Significance. If the empirical results hold after proper statistical reporting and controls, the work contributes to socio-technical research on deepfake speech by documenting human limitations in explicit detection alongside evidence of implicit sensitivity via quality judgments. This could inform the design of warning systems, provenance interfaces, and training for human detectors, highlighting that contextual cues may matter more for behavior than for accuracy.
major comments (2)
- [Abstract / Methods] Abstract and Methods: The claims of main effects, below-chance detection of fully synthetic speech, and implicit discrimination via quality ratings are presented without any statistical tests, exact definition of the chance baseline, per-condition hit/false-alarm rates, participant demographics, or exclusion criteria. These omissions are load-bearing because they prevent evaluation of whether the data actually support the reported effects and the below-chance result.

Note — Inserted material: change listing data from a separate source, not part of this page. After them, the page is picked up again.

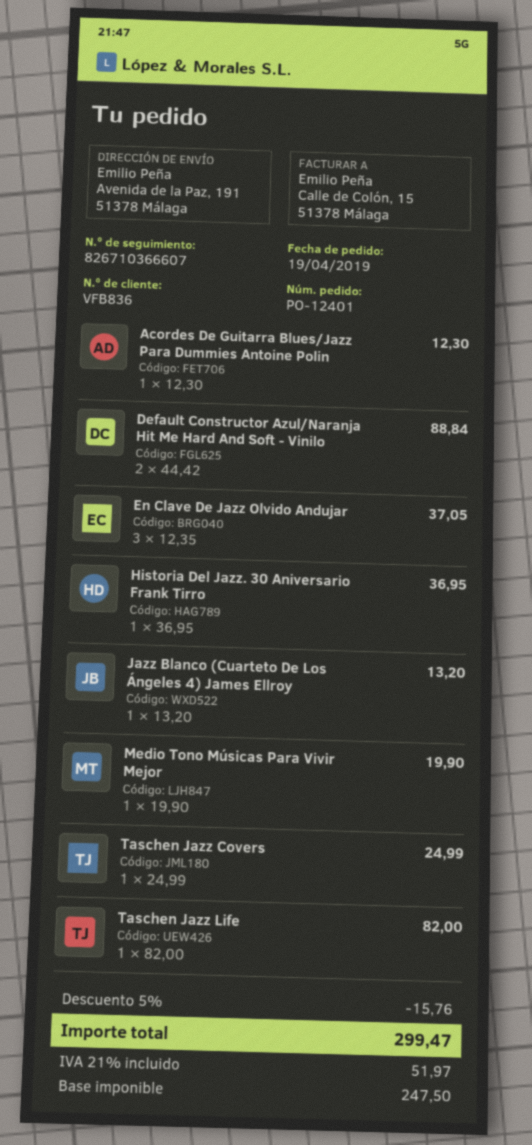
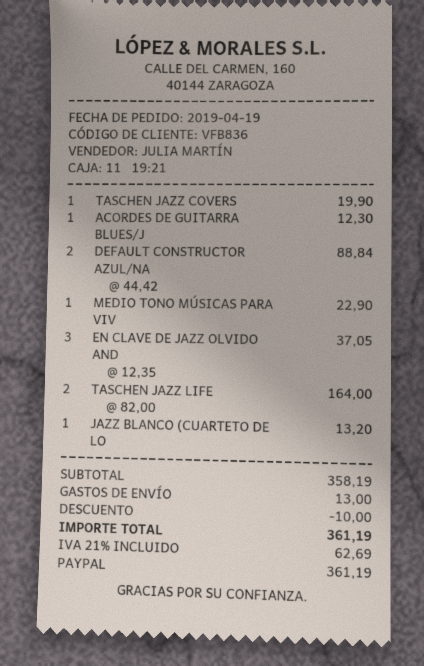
Historia Del Jazz. 30 Aniversario Frank Tirro: 1 x 36.95 = 36.95 -> none
Medio Tono Músicas Para Vivir Mejor: 1 x 19.90 = 19.90 -> 1 x 22.90 = 22.90
Taschen Jazz Covers: 1 x 24.99 = 24.99 -> 1 x 19.90 = 19.90
Taschen Jazz Life: 1 x 82.00 = 82.00 -> 2 x 82.00 = 164.00
discount: 15.76 -> 10.00
shipping: none -> 13.00
tax: 21% = 51.97 -> 21% = 62.69
total: 299.47 -> 361.19

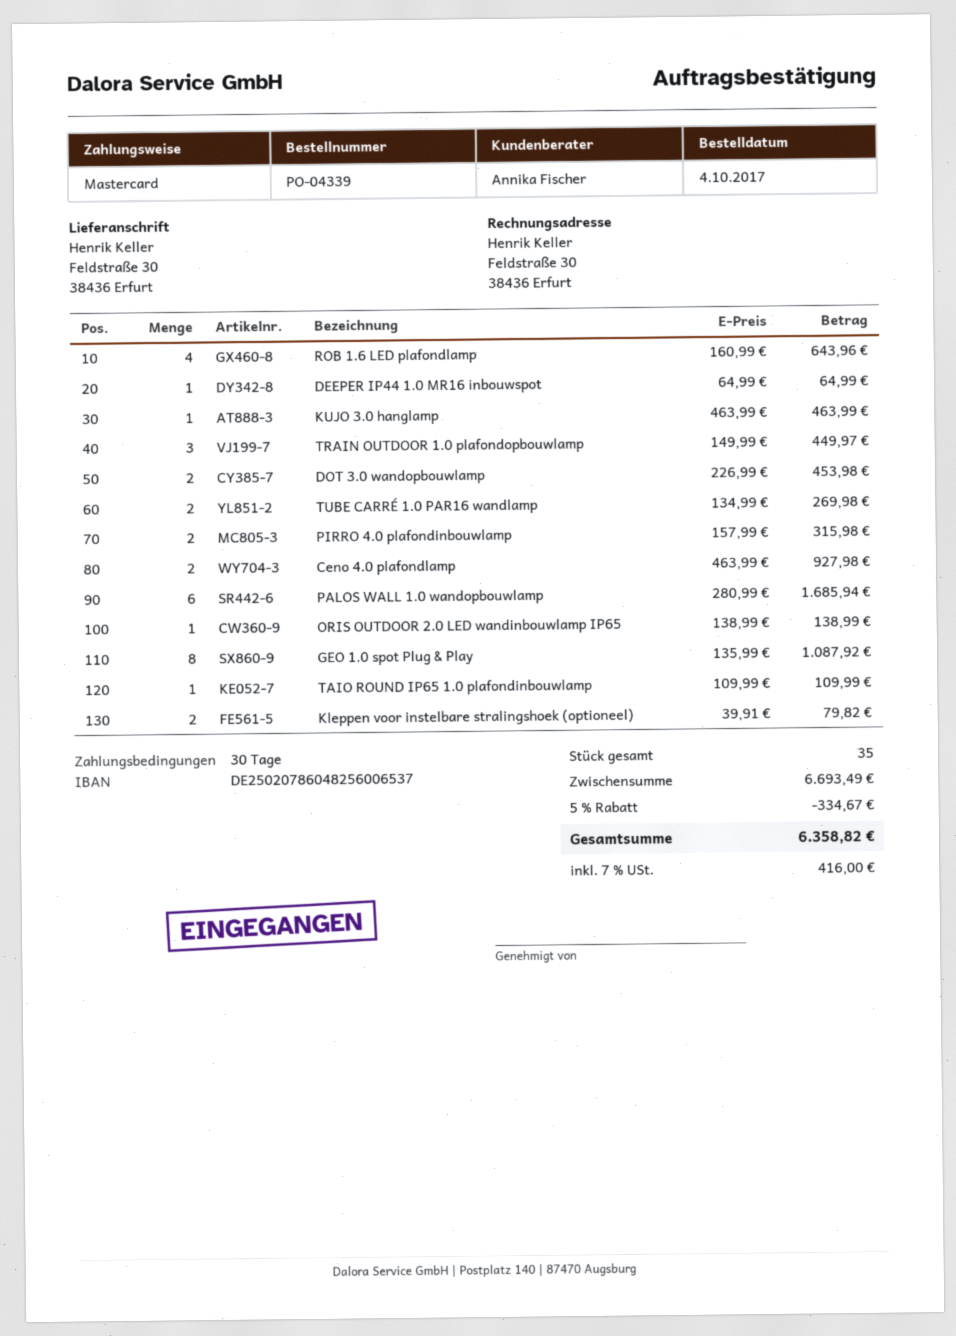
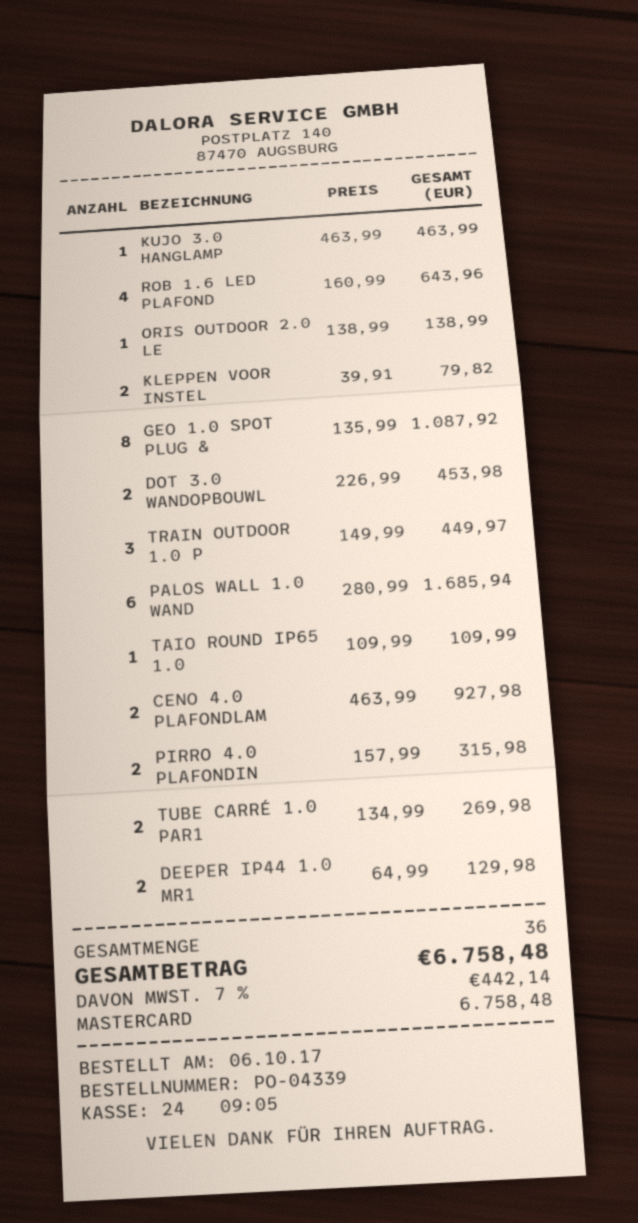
order date: 2017-10-04 -> 2017-10-06
DEEPER IP44 1.0 MR16 inbouwspot: 1 x 64.99 = 64.99 -> 2 x 64.99 = 129.98
total quantity: 35 -> 36
discount: 5% = 334.67 -> none
tax: 7% = 416.00 -> 7% = 442.14
total: 6358.82 -> 6758.48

- [Methods] Methods: The controlled localization task with manipulated instructional framing, affective priming, and provenance labeling is presented as modeling the socio-technical environment, yet no validation or discussion of ecological validity is supplied to justify that the artificial task and cue manipulations generalize to naturalistic encounters with synthetic speech.
minor comments (1)
- [Abstract] The abstract would be clearer if it briefly stated the scoring rule used for 'chance' performance and the primary statistical approach.
Simulated Author's Rebuttal
We thank the referee for their constructive feedback on our manuscript. We address the major comments below, agreeing to incorporate additional statistical details and a discussion of ecological validity in the revised version.
read point-by-point responses
-
Referee: [Abstract / Methods] Abstract and Methods: The claims of main effects, below-chance detection of fully synthetic speech, and implicit discrimination via quality ratings are presented without any statistical tests, exact definition of the chance baseline, per-condition hit/false-alarm rates, participant demographics, or exclusion criteria. These omissions are load-bearing because they prevent evaluation of whether the data actually support the reported effects and the below-chance result.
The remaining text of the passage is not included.